JOHANNESBURG – Silindile Ndlovu was weeks away from finishing high school when she discovered she would not be able to sit end-of-term exams alongside her class mates. As a native Zimbabwean, 18-year-old Ndlovu found out she would have to produce papers proving her right to remain in South Africa to register for the exams.
Ndlovu had been living in Johannesburg since she was 11 years old, but like thousands of other undocumented minors living in the country she has no papers. Her family crossed into South Africa when Ndlovu’s father died and her mother came in search of work. They settled in Hillbrow, an inner-city suburb of Johannesburg.
“My mother couldn’t register us on the system because her asylum application was rejected. Several attempts for her to get a work permit also failed,” says Ndlovu. “We kept hoping something would change along the way so we continued going to school.”
Ndlovu hoped to enroll in medical school and become the first person in her family to qualify as a doctor. But without passing the school-leaver exams, known as the National Senior Certificate, Ndlovu would not be able to apply for university or continue her education. She’s been working illegally in a restaurant in Johannesburg ever since.
There were an estimated 1.5 million undocumented migrants living in South Africa at the end of 2016, according to a community survey by Statistics South Africa. Around 175,000 of those counted were aged 19 or under. Many more children are born in South Africa to parents without papers. Often these births are not registered because of legislative restrictions on migrant children receiving birth certificates.
Without a birth certificate these children have no means of obtaining papers to work or go to school in South Africa and they are likely to remain undocumented for the rest of their lives. At 18 years old they can be deported back to their parents’ country of origin, despite having been born or spent most of their lives in South Africa.
Last July, the departments of education and home affairs ordered schools to send home children who do not have proper documents and to stop them sitting exams. The government said the move was to preserve limited resources for South African children and those who have been given asylum. For undocumented school leavers like Ndlovu, the decision was devastating.
Child rights campaigners have called on the government to reverse the decision. They say tens of thousands of migrant children are being denied admission to school or are dropping out because they don’t have the right documents. They also say the current system unfairly punishes children of migrants for the actions of their parents.
“The implication for South African society is the creation of a significant population of undocumented youth who, if documented, could be actively contributing to the South African economy and society,” says Sindisiwe Moyo, the advocacy officer at Scalabrini Centre of Cape Town, a faith-based nongovernmental organization that cares for migrants and refugees. The center’s recent survey on unaccompanied and foreign children found that some 40 percent were not accessing their right to education, with lack of documentation being the main reason.
The report also notes that laws governing access to education by foreign children in South Africa are contradictory. On the one hand, the South African Schools Act makes it compulsory for children aged 7–15 years old to attend school, but the Immigration Act makes teaching an “illegal foreigner” a criminal offence.
Moyo says that while migrant children could, in theory, obtain a study permit, most undocumented youth cannot meet the strict requirements or afford to travel home in order to apply from their country of origin. Further, she says, “they risk being declared ‘undesirable’ upon exiting the country with no permit – so they are almost trapped in a Catch-22 situation.

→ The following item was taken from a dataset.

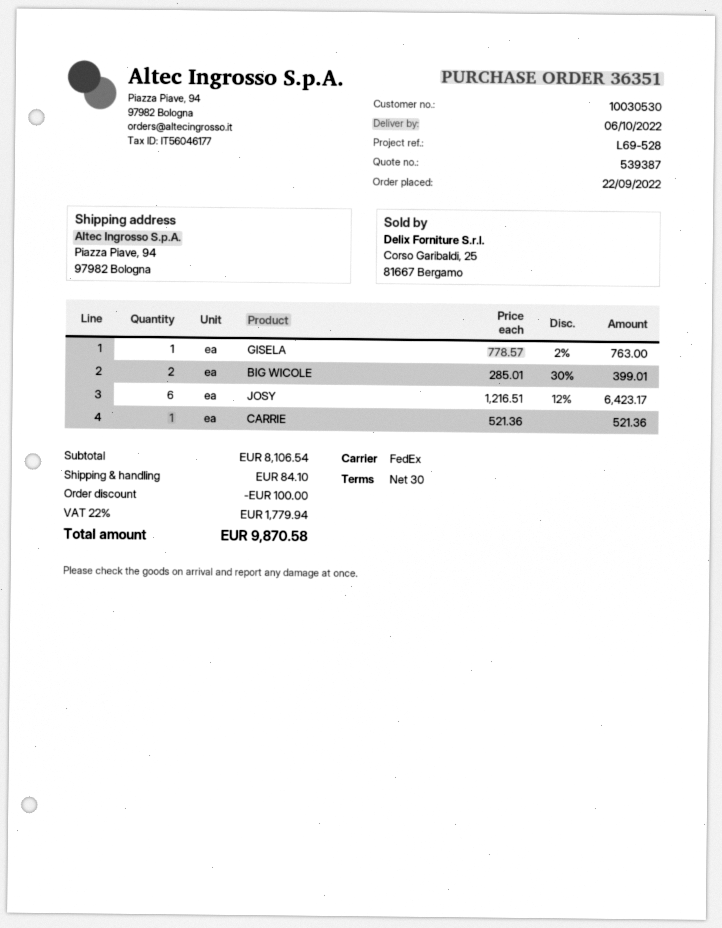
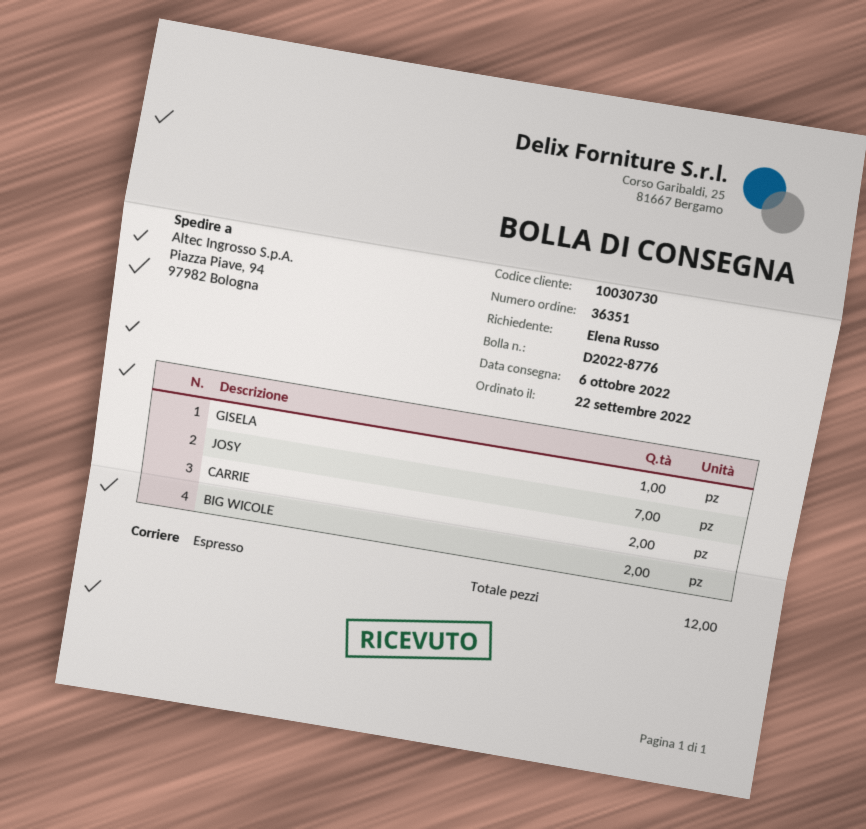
customer number: 10030530 -> 10030730
shipping method: FedEx -> express
JOSY: 6 -> 7
CARRIE: 1 -> 2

“For this specific category of youth [undocumented migrants from low-income families], getting valid documentation is almost impossible. A programme to document such youth would be beneficial to all parties,” she says.
Marc Gbaffou, chair of the African Diaspora Forum, a Johannesburg-headquartered migrants’ rights group, argues that barring migrant children from public schools is a “well-calculated” move “meant to continue relegating migrants to second-class citizens and discriminating against them.

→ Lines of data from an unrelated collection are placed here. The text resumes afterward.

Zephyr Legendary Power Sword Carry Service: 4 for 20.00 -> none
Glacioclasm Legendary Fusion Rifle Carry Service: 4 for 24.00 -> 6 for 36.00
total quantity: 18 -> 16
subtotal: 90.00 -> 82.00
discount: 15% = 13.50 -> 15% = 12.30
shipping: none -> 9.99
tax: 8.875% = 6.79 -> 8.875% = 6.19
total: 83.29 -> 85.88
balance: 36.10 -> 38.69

“The government knows that if it legalized migrant children, it would also need to legalize their parents because they cannot have legal children and yet deport their parents,” he says. Legalizing their parents would give them easier access to the job market and social services, and the government wants to prevent them competing with locals in the job market, Gbaffou argues.

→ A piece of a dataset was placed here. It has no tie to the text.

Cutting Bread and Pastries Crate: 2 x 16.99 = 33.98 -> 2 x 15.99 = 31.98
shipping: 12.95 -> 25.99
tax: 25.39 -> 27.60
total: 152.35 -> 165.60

News Deeply contacted the government but they declined to comment.
So undocumented students have few options but to take informal work, with all the instability and risks that entails. While Ndlovu found work in the hospitality industry, where migrant labor is common, fellow Zimbabwean dropout Ephraim Nkosi found it impossible to find a steady job.
He hoped to study business administration before he was forced to drop out in his final year of high school. He still dreams of starting a restaurant business and estimates he would need R50,000 ($4,260) to start a small kitchen. But his earnings from short-term work are “gobbled up by rent and other basic needs,” Nkosi says.
To make ends meet, he sometimes resorts to street gambling “but success and safety are not always guaranteed there,” he says. Nkosi has so far managed to avoid the violence – sometimes deadly – that he’s witnessed among fellow gamblers. “I feel like this country hates foreigners and treats all of them like criminals,” he says.